**EXERCISE OBJECTIVE**: Retype the whole listing that follows, line for line.

**EXCERPTED DATA**:
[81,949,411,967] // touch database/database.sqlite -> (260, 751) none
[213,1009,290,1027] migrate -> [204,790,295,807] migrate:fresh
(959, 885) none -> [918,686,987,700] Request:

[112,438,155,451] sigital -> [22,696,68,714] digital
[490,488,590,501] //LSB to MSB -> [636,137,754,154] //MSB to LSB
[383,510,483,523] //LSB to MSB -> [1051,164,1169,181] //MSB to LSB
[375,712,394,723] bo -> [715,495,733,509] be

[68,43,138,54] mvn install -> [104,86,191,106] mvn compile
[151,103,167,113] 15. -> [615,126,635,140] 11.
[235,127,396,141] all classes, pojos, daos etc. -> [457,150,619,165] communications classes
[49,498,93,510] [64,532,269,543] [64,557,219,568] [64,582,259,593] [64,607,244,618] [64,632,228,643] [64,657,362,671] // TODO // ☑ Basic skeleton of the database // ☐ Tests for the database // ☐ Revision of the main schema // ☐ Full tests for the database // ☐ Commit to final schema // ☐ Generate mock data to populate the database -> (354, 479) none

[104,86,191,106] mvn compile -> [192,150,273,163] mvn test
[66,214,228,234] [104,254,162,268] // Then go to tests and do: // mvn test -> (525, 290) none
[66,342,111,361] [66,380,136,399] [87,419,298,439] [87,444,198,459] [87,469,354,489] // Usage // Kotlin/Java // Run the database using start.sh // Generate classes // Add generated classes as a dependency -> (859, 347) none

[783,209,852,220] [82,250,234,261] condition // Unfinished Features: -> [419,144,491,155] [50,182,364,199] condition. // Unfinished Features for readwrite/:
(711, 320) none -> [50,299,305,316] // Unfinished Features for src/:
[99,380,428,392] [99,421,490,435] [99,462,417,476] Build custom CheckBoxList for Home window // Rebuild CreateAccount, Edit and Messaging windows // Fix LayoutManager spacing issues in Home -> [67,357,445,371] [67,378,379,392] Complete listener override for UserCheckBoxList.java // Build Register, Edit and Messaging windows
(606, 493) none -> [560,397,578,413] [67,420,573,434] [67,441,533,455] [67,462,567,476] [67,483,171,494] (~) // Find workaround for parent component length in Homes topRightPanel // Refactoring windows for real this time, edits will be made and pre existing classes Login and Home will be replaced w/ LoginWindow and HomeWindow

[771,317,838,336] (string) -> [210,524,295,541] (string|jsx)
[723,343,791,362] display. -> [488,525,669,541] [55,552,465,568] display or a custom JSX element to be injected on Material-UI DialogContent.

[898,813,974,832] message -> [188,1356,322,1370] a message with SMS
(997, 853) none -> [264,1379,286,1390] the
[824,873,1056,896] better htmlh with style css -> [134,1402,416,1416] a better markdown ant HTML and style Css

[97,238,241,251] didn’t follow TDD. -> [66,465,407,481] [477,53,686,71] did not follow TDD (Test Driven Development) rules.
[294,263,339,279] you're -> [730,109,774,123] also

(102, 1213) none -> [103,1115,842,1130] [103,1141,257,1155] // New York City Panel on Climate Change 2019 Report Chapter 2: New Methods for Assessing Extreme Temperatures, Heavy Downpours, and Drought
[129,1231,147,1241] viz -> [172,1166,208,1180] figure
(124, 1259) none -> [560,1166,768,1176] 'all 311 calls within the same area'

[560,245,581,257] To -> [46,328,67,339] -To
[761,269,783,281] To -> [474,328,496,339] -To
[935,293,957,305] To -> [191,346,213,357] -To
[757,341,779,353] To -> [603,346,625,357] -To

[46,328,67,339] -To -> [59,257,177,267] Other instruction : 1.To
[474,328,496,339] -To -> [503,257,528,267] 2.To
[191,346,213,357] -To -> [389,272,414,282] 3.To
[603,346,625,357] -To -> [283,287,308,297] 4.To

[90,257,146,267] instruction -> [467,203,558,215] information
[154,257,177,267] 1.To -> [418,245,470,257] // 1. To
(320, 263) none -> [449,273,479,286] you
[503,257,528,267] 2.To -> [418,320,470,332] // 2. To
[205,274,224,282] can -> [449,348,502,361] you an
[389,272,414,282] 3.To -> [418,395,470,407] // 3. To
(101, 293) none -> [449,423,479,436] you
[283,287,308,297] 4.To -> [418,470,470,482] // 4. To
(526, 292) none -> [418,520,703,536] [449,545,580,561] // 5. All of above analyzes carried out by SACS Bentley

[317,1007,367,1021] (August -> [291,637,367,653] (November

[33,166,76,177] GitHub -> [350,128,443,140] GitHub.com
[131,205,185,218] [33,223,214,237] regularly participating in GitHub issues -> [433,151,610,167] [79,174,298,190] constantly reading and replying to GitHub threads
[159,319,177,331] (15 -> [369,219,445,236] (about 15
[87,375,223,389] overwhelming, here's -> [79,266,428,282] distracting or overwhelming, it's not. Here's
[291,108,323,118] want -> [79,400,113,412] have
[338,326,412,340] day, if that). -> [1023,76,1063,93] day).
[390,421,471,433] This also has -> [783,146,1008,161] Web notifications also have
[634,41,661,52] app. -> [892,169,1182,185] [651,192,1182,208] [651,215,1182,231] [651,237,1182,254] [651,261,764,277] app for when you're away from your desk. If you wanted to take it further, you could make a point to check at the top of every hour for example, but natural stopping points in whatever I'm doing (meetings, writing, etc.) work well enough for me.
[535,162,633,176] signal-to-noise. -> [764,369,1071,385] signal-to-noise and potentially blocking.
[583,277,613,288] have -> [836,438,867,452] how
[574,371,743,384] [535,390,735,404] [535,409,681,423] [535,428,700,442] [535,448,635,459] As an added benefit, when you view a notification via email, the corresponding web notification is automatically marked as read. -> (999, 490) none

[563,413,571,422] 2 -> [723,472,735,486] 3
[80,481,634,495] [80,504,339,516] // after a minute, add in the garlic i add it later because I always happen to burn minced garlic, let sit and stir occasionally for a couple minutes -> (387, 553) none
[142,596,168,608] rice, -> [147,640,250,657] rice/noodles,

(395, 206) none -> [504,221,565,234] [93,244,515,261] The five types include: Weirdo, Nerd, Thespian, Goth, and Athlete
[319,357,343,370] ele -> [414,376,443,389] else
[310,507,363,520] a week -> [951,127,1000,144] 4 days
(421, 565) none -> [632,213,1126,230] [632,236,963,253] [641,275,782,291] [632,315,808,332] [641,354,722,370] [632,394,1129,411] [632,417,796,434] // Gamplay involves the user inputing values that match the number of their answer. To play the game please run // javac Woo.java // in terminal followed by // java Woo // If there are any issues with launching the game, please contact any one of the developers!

**WRITTEN REPLY**:
[81,949,411,967] // touch database/database.sqlite -> (260, 751) none
[213,1009,290,1027] migrate -> [204,790,295,807] migrate:fresh
(959, 885) none -> [918,686,987,700] Request:

[112,438,155,451] sigital -> [22,696,68,714] digital
[490,488,590,501] //LSB to MSB -> [636,137,754,154] //MSB to LSB
[383,510,483,523] //LSB to MSB -> [1051,164,1169,181] //MSB to LSB
[375,712,394,723] bo -> [715,495,733,509] be

[68,43,138,54] mvn install -> [104,86,191,106] mvn compile
[151,103,167,113] 15. -> [615,126,635,140] 11.
[235,127,396,141] all classes, pojos, daos etc. -> [457,150,619,165] communications classes
[49,498,93,510] [64,532,269,543] [64,557,219,568] [64,582,259,593] [64,607,244,618] [64,632,228,643] [64,657,362,671] // TODO // ☑ Basic skeleton of the database // ☐ Tests for the database // ☐ Revision of the main schema // ☐ Full tests for the database // ☐ Commit to final schema // ☐ Generate mock data to populate the database -> (354, 479) none

[104,86,191,106] mvn compile -> [192,150,273,163] mvn test
[66,214,228,234] [104,254,162,268] // Then go to tests and do: // mvn test -> (525, 290) none
[66,342,111,361] [66,380,136,399] [87,419,298,439] [87,444,198,459] [87,469,354,489] // Usage // Kotlin/Java // Run the database using start.sh // Generate classes // Add generated classes as a dependency -> (859, 347) none

[783,209,852,220] [82,250,234,261] condition // Unfinished Features: -> [419,144,491,155] [50,182,364,199] condition. // Unfinished Features for readwrite/:
(711, 320) none -> [50,299,305,316] // Unfinished Features for src/:
[99,380,428,392] [99,421,490,435] [99,462,417,476] Build custom CheckBoxList for Home window // Rebuild CreateAccount, Edit and Messaging windows // Fix LayoutManager spacing issues in Home -> [67,357,445,371] [67,378,379,392] Complete listener override for UserCheckBoxList.java // Build Register, Edit and Messaging windows
(606, 493) none -> [560,397,578,413] [67,420,573,434] [67,441,533,455] [67,462,567,476] [67,483,171,494] (~) // Find workaround for parent component length in Homes topRightPanel // Refactoring windows for real this time, edits will be made and pre existing classes Login and Home will be replaced w/ LoginWindow and HomeWindow

[771,317,838,336] (string) -> [210,524,295,541] (string|jsx)
[723,343,791,362] display. -> [488,525,669,541] [55,552,465,568] display or a custom JSX element to be injected on Material-UI DialogContent.

[898,813,974,832] message -> [188,1356,322,1370] a message with SMS
(997, 853) none -> [264,1379,286,1390] the
[824,873,1056,896] better htmlh with style css -> [134,1402,416,1416] a better markdown ant HTML and style Css

[97,238,241,251] didn’t follow TDD. -> [66,465,407,481] [477,53,686,71] did not follow TDD (Test Driven Development) rules.
[294,263,339,279] you're -> [730,109,774,123] also

(102, 1213) none -> [103,1115,842,1130] [103,1141,257,1155] // New York City Panel on Climate Change 2019 Report Chapter 2: New Methods for Assessing Extreme Temperatures, Heavy Downpours, and Drought
[129,1231,147,1241] viz -> [172,1166,208,1180] figure
(124, 1259) none -> [560,1166,768,1176] 'all 311 calls within the same area'

[560,245,581,257] To -> [46,328,67,339] -To
[761,269,783,281] To -> [474,328,496,339] -To
[935,293,957,305] To -> [191,346,213,357] -To
[757,341,779,353] To -> [603,346,625,357] -To

[46,328,67,339] -To -> [59,257,177,267] Other instruction : 1.To
[474,328,496,339] -To -> [503,257,528,267] 2.To
[191,346,213,357] -To -> [389,272,414,282] 3.To
[603,346,625,357] -To -> [283,287,308,297] 4.To

[90,257,146,267] instruction -> [467,203,558,215] information
[154,257,177,267] 1.To -> [418,245,470,257] // 1. To
(320, 263) none -> [449,273,479,286] you
[503,257,528,267] 2.To -> [418,320,470,332] // 2. To
[205,274,224,282] can -> [449,348,502,361] you an
[389,272,414,282] 3.To -> [418,395,470,407] // 3. To
(101, 293) none -> [449,423,479,436] you
[283,287,308,297] 4.To -> [418,470,470,482] // 4. To
(526, 292) none -> [418,520,703,536] [449,545,580,561] // 5. All of above analyzes carried out by SACS Bentley

[317,1007,367,1021] (August -> [291,637,367,653] (November

[33,166,76,177] GitHub -> [350,128,443,140] GitHub.com
[131,205,185,218] [33,223,214,237] regularly participating in GitHub issues -> [433,151,610,167] [79,174,298,190] constantly reading and replying to GitHub threads
[159,319,177,331] (15 -> [369,219,445,236] (about 15
[87,375,223,389] overwhelming, here's -> [79,266,428,282] distracting or overwhelming, it's not. Here's
[291,108,323,118] want -> [79,400,113,412] have
[338,326,412,340] day, if that). -> [1023,76,1063,93] day).
[390,421,471,433] This also has -> [783,146,1008,161] Web notifications also have
[634,41,661,52] app. -> [892,169,1182,185] [651,192,1182,208] [651,215,1182,231] [651,237,1182,254] [651,261,764,277] app for when you're away from your desk. If you wanted to take it further, you could make a point to check at the top of every hour for example, but natural stopping points in whatever I'm doing (meetings, writing, etc.) work well enough for me.
[535,162,633,176] signal-to-noise. -> [764,369,1071,385] signal-to-noise and potentially blocking.
[583,277,613,288] have -> [836,438,867,452] how
[574,371,743,384] [535,390,735,404] [535,409,681,423] [535,428,700,442] [535,448,635,459] As an added benefit, when you view a notification via email, the corresponding web notification is automatically marked as read. -> (999, 490) none

[563,413,571,422] 2 -> [723,472,735,486] 3
[80,481,634,495] [80,504,339,516] // after a minute, add in the garlic i add it later because I always happen to burn minced garlic, let sit and stir occasionally for a couple minutes -> (387, 553) none
[142,596,168,608] rice, -> [147,640,250,657] rice/noodles,

(395, 206) none -> [504,221,565,234] [93,244,515,261] The five types include: Weirdo, Nerd, Thespian, Goth, and Athlete
[319,357,343,370] ele -> [414,376,443,389] else
[310,507,363,520] a week -> [951,127,1000,144] 4 days
(421, 565) none -> [632,213,1126,230] [632,236,963,253] [641,275,782,291] [632,315,808,332] [641,354,722,370] [632,394,1129,411] [632,417,796,434] // Gamplay involves the user inputing values that match the number of their answer. To play the game please run // javac Woo.java // in terminal followed by // java Woo // If there are any issues with launching the game, please contact any one of the developers!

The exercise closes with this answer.